(User interface change data)
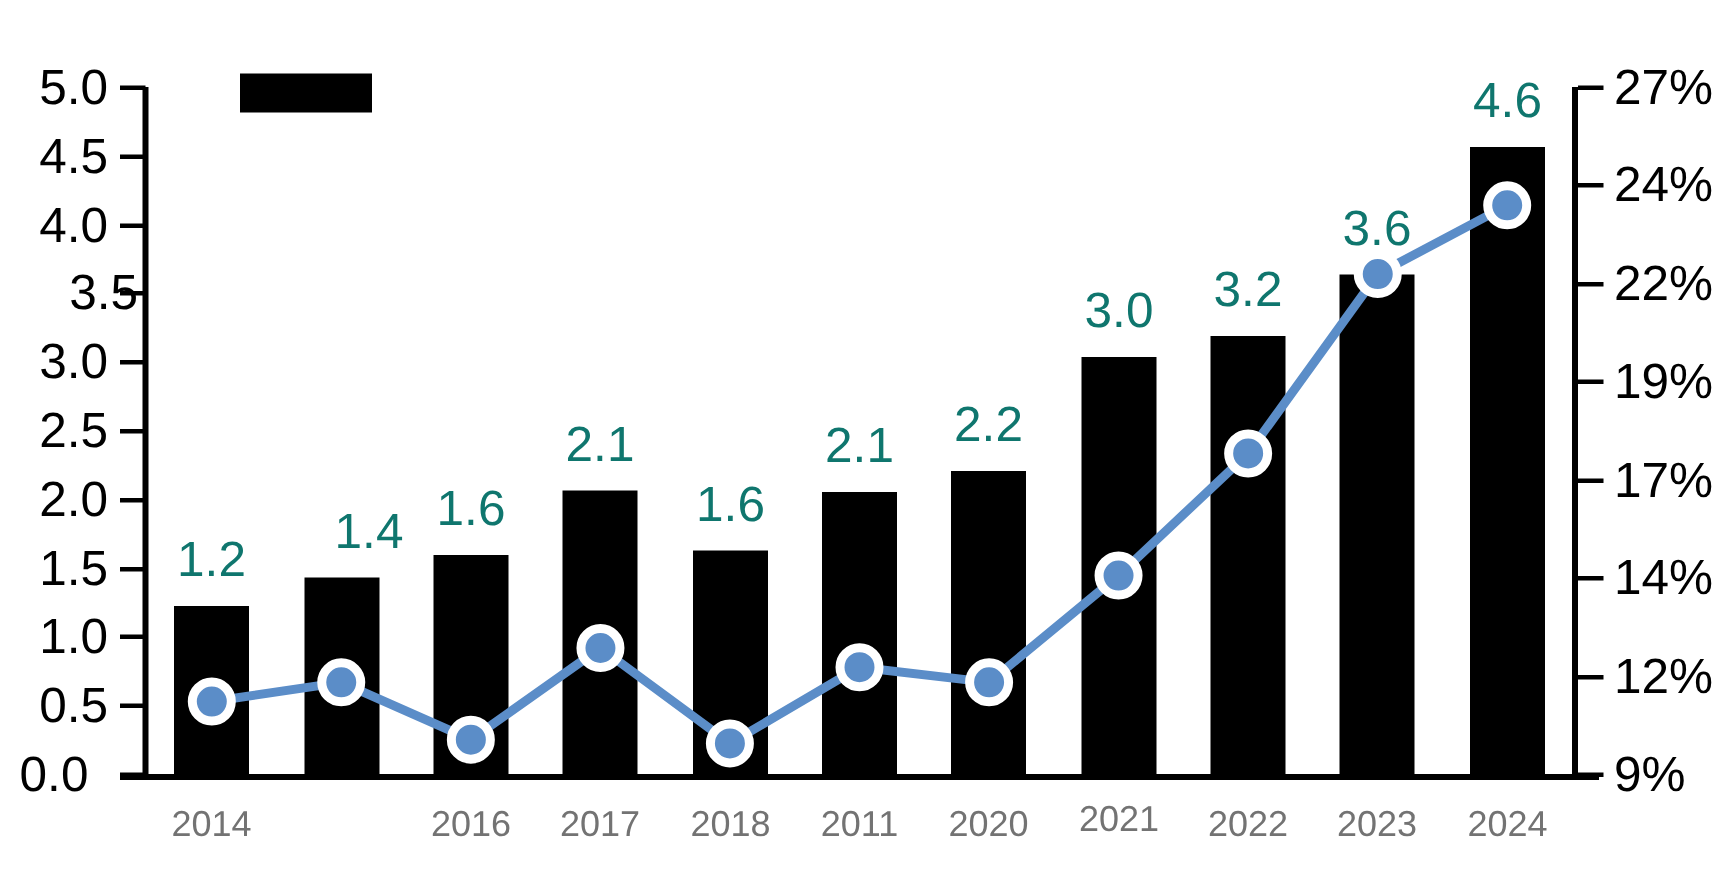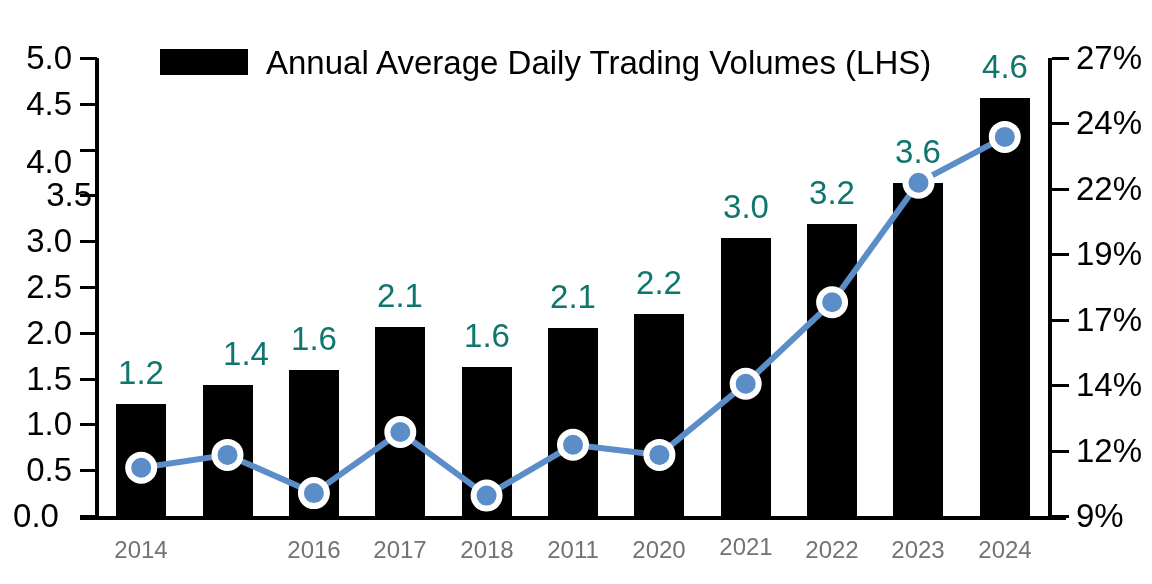--- a/index.html
+++ b/index.html
@@ -52,7 +52,6 @@
   <div id="legend">
     <div class="legend-row">
       <div class="legend-swatch-bar"></div>
-      <div class="legend-text">Annual Average Daily Trading Volumes (LHS)</div>
     </div>
   </div>
 

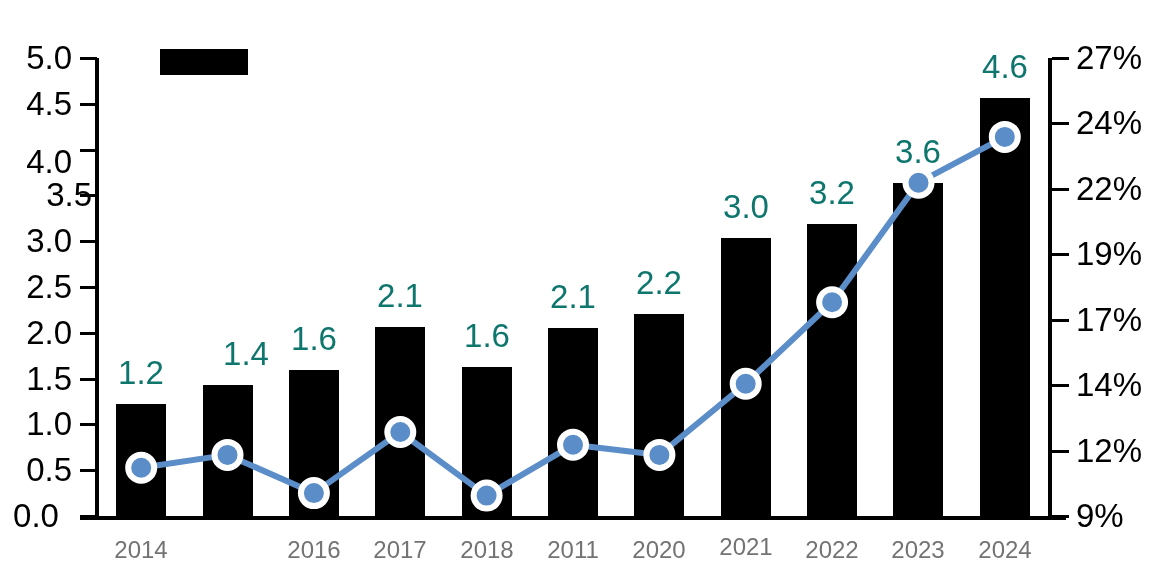--- a/index.html
+++ b/index.html
@@ -76,7 +76,7 @@
       <div class="tick" style="left: 80px; top: 194px; width: 17px;"></div>
       <div class="ytick-label" style="left: 0px; top: 178px; width: 72px; padding-left: 20px;">3.5</div>
       <div class="tick" style="left: 80px; top: 149px; width: 17px;"></div>
-      <div class="ytick-label" style="left: 0px; top: 145px; width: 72px;">4.0</div>
+      <div class="ytick-label" style="left: 0px; top: 133px; width: 72px;">4.0</div>
       <div class="tick" style="left: 80px; top: 103px; width: 17px;"></div>
       <div class="ytick-label" style="left: 0px; top: 87px; width: 72px;">4.5</div>
       <div class="tick" style="left: 80px; top: 57px; width: 17px;"></div>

Exercise goal
Determine how many lines in the records include the string "legend". Only that number should be given.

Solution for this problem
4